Start of Block
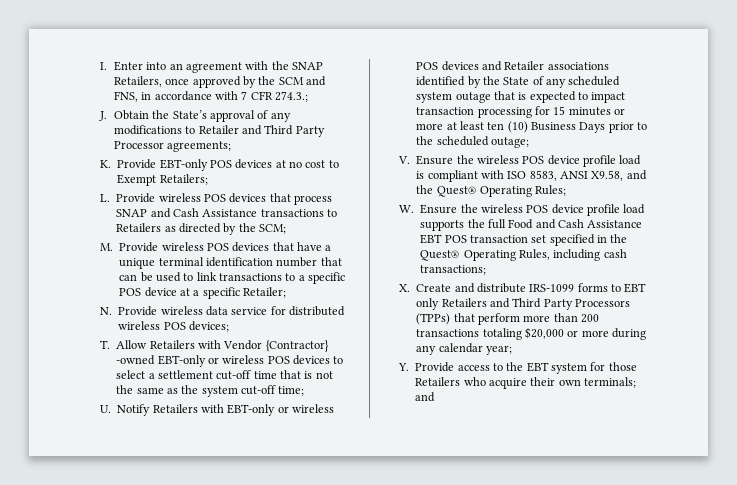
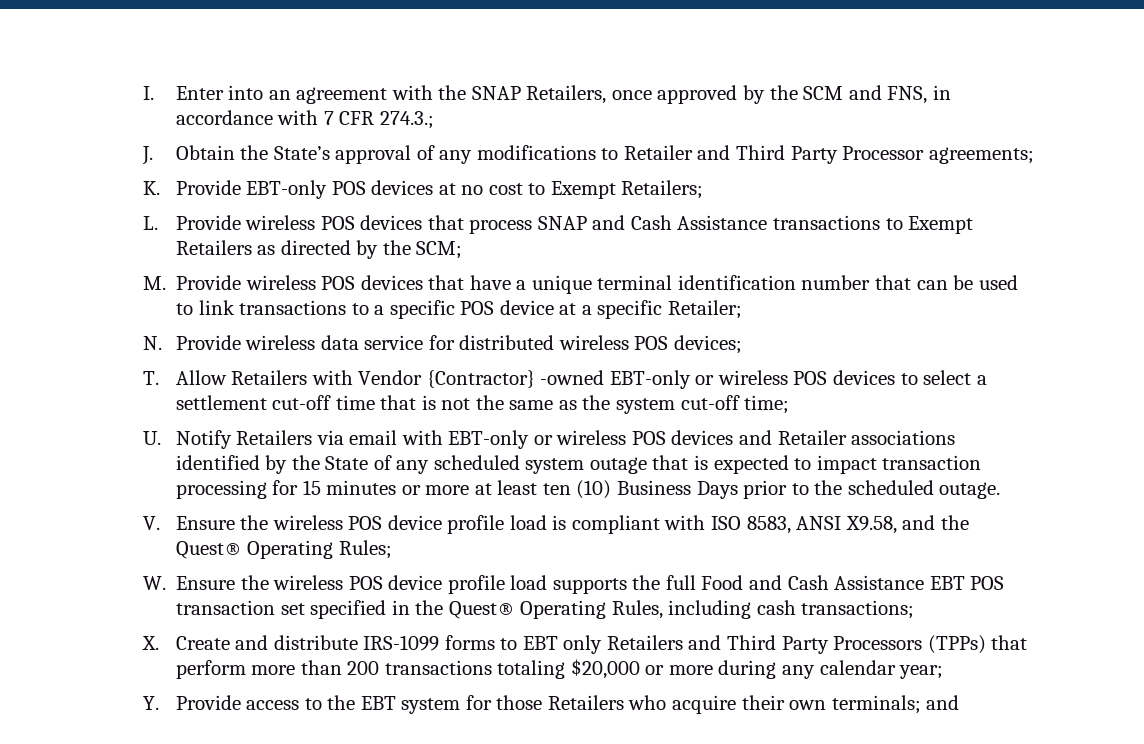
- L. Provide wireless POS devices that process SNAP and Cash Assistance transactions to Retailers as directed by the SCM;
+ L. Provide wireless POS devices that process SNAP and Cash Assistance transactions to Exempt Retailers as directed by the SCM;
- U. Notify Retailers with EBT-only or wireless POS devices and Retailer associations identified by the State of any scheduled system outage that is expected to impact transaction processing for 15 minutes or more at least ten (10) Business Days prior to the scheduled outage;
+ U. Notify Retailers via email with EBT-only or wireless POS devices and Retailer associations identified by the State of any scheduled system outage that is expected to impact transaction processing for 15 minutes or more at least ten (10) Business Days prior to the scheduled outage.

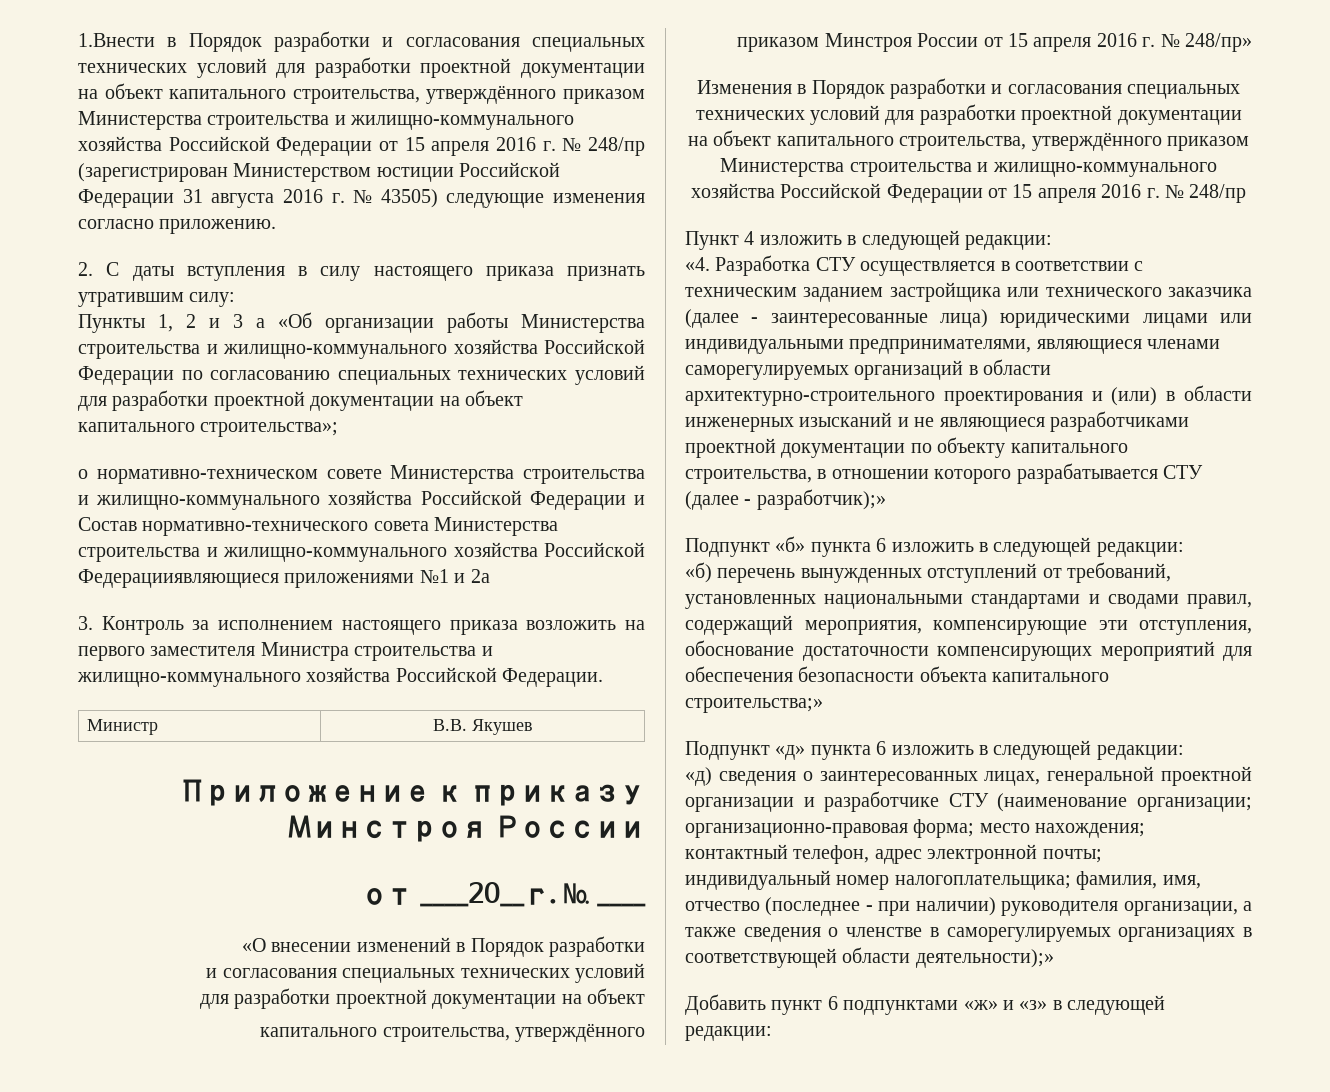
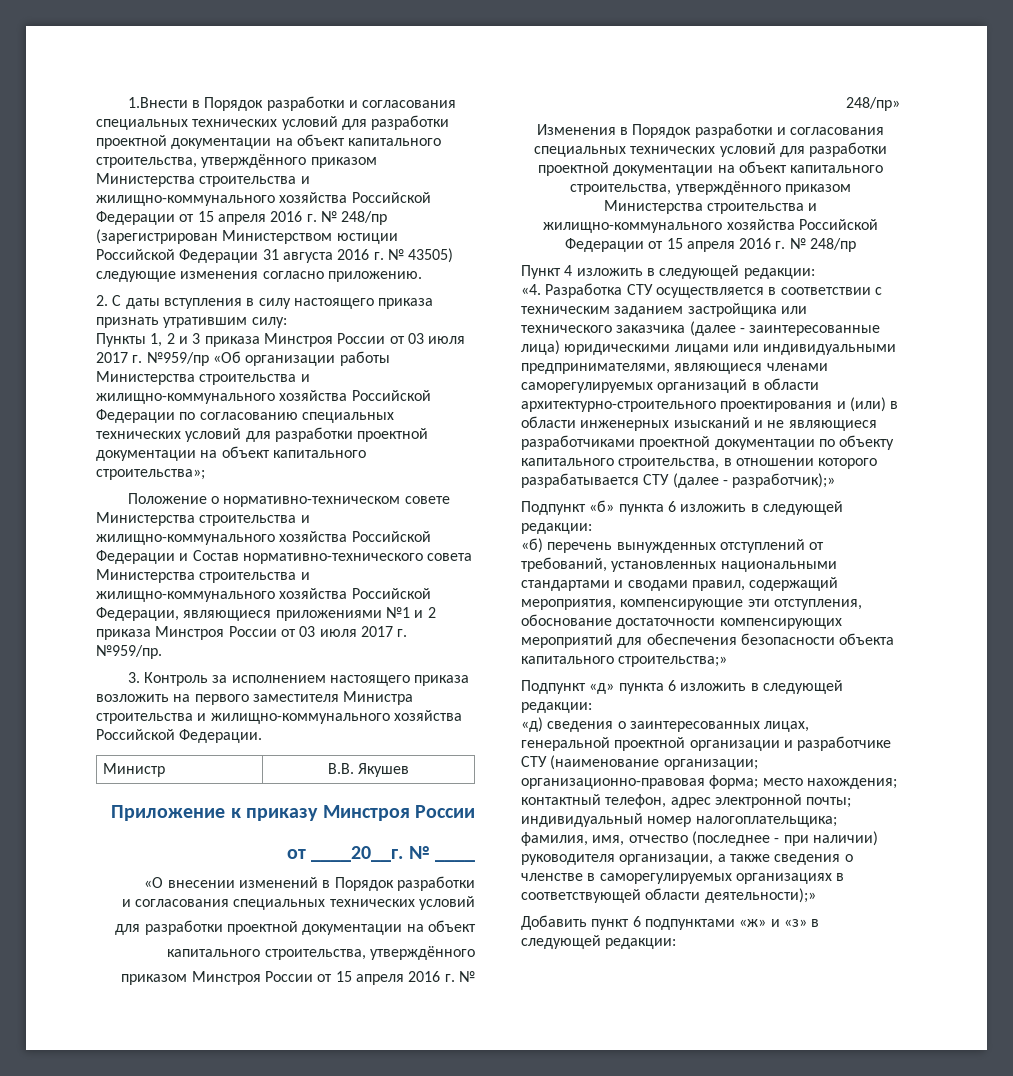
- Пункты 1, 2 и 3 а «Об организации работы Министерства строительства и жилищно-коммунального хозяйства Российской Федерации по согласованию специальных технических условий для разработки проектной документации на объект капитального строительства»;
+ Пункты 1, 2 и 3 приказа Минстроя России от 03 июля 2017 г. №959/пр «Об организации работы Министерства строительства и жилищно-коммунального хозяйства Российской Федерации по согласованию специальных технических условий для разработки проектной документации на объект капитального строительства»;
- о нормативно-техническом совете Министерства строительства и жилищно-коммунального хозяйства Российской Федерации и Состав нормативно-технического совета Министерства строительства и жилищно-коммунального хозяйства Российской Федерацииявляющиеся приложениями №1 и 2а
+ Положение о нормативно-техническом совете Министерства строительства и жилищно-коммунального хозяйства Российской Федерации и Состав нормативно-технического совета Министерства строительства и жилищно-коммунального хозяйства Российской Федерации, являющиеся приложениями №1 и 2 приказа Минстроя России от 03 июля 2017 г. №959/пр.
End of Block
- _ASSIGNMENT_: A verbatim reproduction of each entry is expected, with every picture omitted.

- _EXPECTED ANSWER_:
- L. Provide wireless POS devices that process SNAP and Cash Assistance transactions to Retailers as directed by the SCM;
+ L. Provide wireless POS devices that process SNAP and Cash Assistance transactions to Exempt Retailers as directed by the SCM;
- U. Notify Retailers with EBT-only or wireless POS devices and Retailer associations identified by the State of any scheduled system outage that is expected to impact transaction processing for 15 minutes or more at least ten (10) Business Days prior to the scheduled outage;
+ U. Notify Retailers via email with EBT-only or wireless POS devices and Retailer associations identified by the State of any scheduled system outage that is expected to impact transaction processing for 15 minutes or more at least ten (10) Business Days prior to the scheduled outage.

- Пункты 1, 2 и 3 а «Об организации работы Министерства строительства и жилищно-коммунального хозяйства Российской Федерации по согласованию специальных технических условий для разработки проектной документации на объект капитального строительства»;
+ Пункты 1, 2 и 3 приказа Минстроя России от 03 июля 2017 г. №959/пр «Об организации работы Министерства строительства и жилищно-коммунального хозяйства Российской Федерации по согласованию специальных технических условий для разработки проектной документации на объект капитального строительства»;
- о нормативно-техническом совете Министерства строительства и жилищно-коммунального хозяйства Российской Федерации и Состав нормативно-технического совета Министерства строительства и жилищно-коммунального хозяйства Российской Федерацииявляющиеся приложениями №1 и 2а
+ Положение о нормативно-техническом совете Министерства строительства и жилищно-коммунального хозяйства Российской Федерации и Состав нормативно-технического совета Министерства строительства и жилищно-коммунального хозяйства Российской Федерации, являющиеся приложениями №1 и 2 приказа Минстроя России от 03 июля 2017 г. №959/пр.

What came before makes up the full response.